2023年12月には、150カ国以上が「兵器システムにおけるAIと自律性」を含む新しい軍事技術における「深刻な課題と懸念」を指摘する国連決議を支持した。この戦争は、空からの攻撃をより容易かつ安価にしたドローンとしても知られる安価な無人航空機の普及によって形作られてきた。

ハマスは2023年10月7日の攻撃で爆発物を投下するためにドローンを使用し、イスラエルはドローンを撃墜するために新しい技術を導入した。イスラエル軍は、イスラエルの企業が製造したライフルや機関銃などの武器に取り付けるAI対応の照準器を初めて使用した。

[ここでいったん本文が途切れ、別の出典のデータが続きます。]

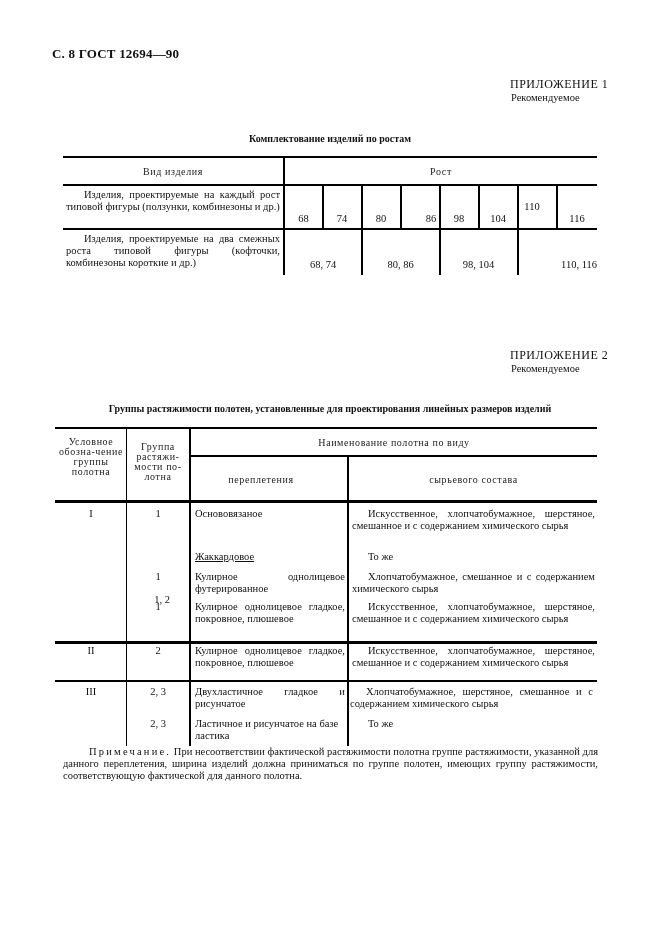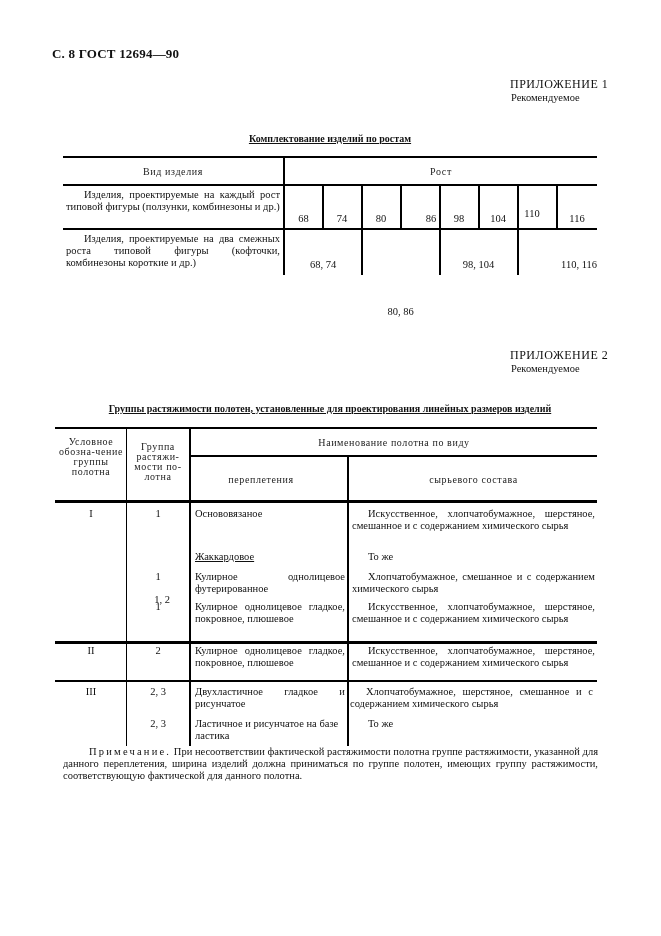--- a/index.html
+++ b/index.html
@@ -2,21 +2,21 @@
 <html><head>
 <meta charset="utf-8">
 <style>
   html, body { margin:0; padding:0; background:#ffffff; }
   body { width:661px; height:936px; position:relative; overflow:hidden; color:#111; font-family:"Liberation Serif", serif; }
   .abs { position:absolute; }
   .page-header { left:52px; top:46px; font-size:13px; font-weight:bold; letter-spacing:0.2px; }
   .appendix { text-align:left; }
   .appendix .t { font-size:12px; letter-spacing:0.5px; }
   .appendix .s { font-size:10.5px; margin-left:-2px; }
-  .title { font-size:10px; font-weight:bold; text-align:center;text-decoration:underline; }
+  .title { font-size:10px; font-weight:bold; text-align:center; }
   .cell { position:absolute; font-size:10.5px; line-height:12px; }
   .hsmall { font-size:10px; letter-spacing:0.6px; color:#222; }
   .line { position:absolute; background:#000; }
   .just { text-align:justify; text-align-last:left; }
   .center { text-align:center; }
 </style>
 </head>
 <body>
 
 <div class="abs page-header">С. 8 ГОСТ 12694—90</div>
@@ -45,26 +45,26 @@
   <div class="cell hsmall center" style="left:63px; top:166px; width:220px;">Вид изделия</div>
   <div class="cell hsmall center" style="left:285px; top:166px; width:312px;">Рост</div>
 
   <div class="cell just" style="left:66px; top:189px; width:214px; text-indent:18px;">Изделия, проектируемые на каждый рост типовой фигуры (ползунки, комбинезоны и др.)</div>
   <div class="cell center" style="left:285px; top:213px; width:37px;">68</div>
   <div class="cell center" style="left:323px; top:213px; width:38px;">74</div>
   <div class="cell center" style="left:362px; top:213px; width:38px;">80</div>
   <div class="cell center" style="left:401px; top:213px; width:60px;">86</div>
   <div class="cell center" style="left:440px; top:213px; width:38px;">98</div>
   <div class="cell center" style="left:479px; top:213px; width:38px;">104</div>
-  <div class="cell center" style="left:518px; top:208px; width:28px;">110</div>
+  <div class="cell center" style="left:518px; top:201px; width:28px;">110</div>
   <div class="cell center" style="left:557px; top:213px; width:40px;">116</div>
 
   <div class="cell just" style="left:66px; top:233px; width:214px; text-indent:18px;">Изделия, проектируемые на два смежных роста типовой фигуры (кофточки, комбинезоны короткие и др.)</div>
   <div class="cell center" style="left:285px; top:259px; width:76px;">68, 74</div>
-  <div class="cell center" style="left:362px; top:259px; width:77px;margin-top:47px;">80, 86</div>
+  <div class="cell center" style="left:362px; top:259px; width:77px;">80, 86</div>
   <div class="cell center" style="left:440px; top:259px; width:77px;">98, 104</div>
   <div class="cell center" style="left:518px; top:259px; width:79px;text-align:right;">110, 116</div>
 </div>
 
 <div class="abs appendix" style="left:510px; top:348px;">
   <div class="t">ПРИЛОЖЕНИЕ 2</div>
   <div class="s" style="margin-left:1px;">Рекомендуемое</div>
 </div>
 
 <div class="abs title" style="left:55px; top:403px; width:550px;">Группы растяжимости полотен, установленные для проектирования линейных размеров изделий</div>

ハマスは戦場に大量のドローンを投入しているため、この照準器の使用はドローン迎撃に役立っているらしい。ドローンの飛行性能を考えると、人間が撃ち落とすのは至難の業だが、AIにより高速に照準が合うのであれば、人間がすることは銃の引き金を引くことだけだ。カメラのAFが高性能になるにつれ、素人でもピントの合った写真が簡単に撮れるのと同じかもしれない。銃とカメラ、同じような技術でも場面が異なると技術に対するイメージも変わるものだ。

AIやドローンのような新しい技術が投入されることで、防衛力の強化が図られ、守られる命が増える反面、兵器の強化による被害の拡大も同時に起こっている。刀や槍で戦うには、武器を扱う技術が必要で修練をした。しかし、誰でも戦地に行けるわけではなかった。

それが銃の登場で特別な技術がなくとも戦地に出向けるようになり、今ではドローンなどで戦地に赴くことなく戦争ができる時代となった。

技術の発展の闇の側面ともいえる。技術そのものに罪はないが、使う人により善にも悪にもなる。人間の判断こそが技術以上に重要かもしれない。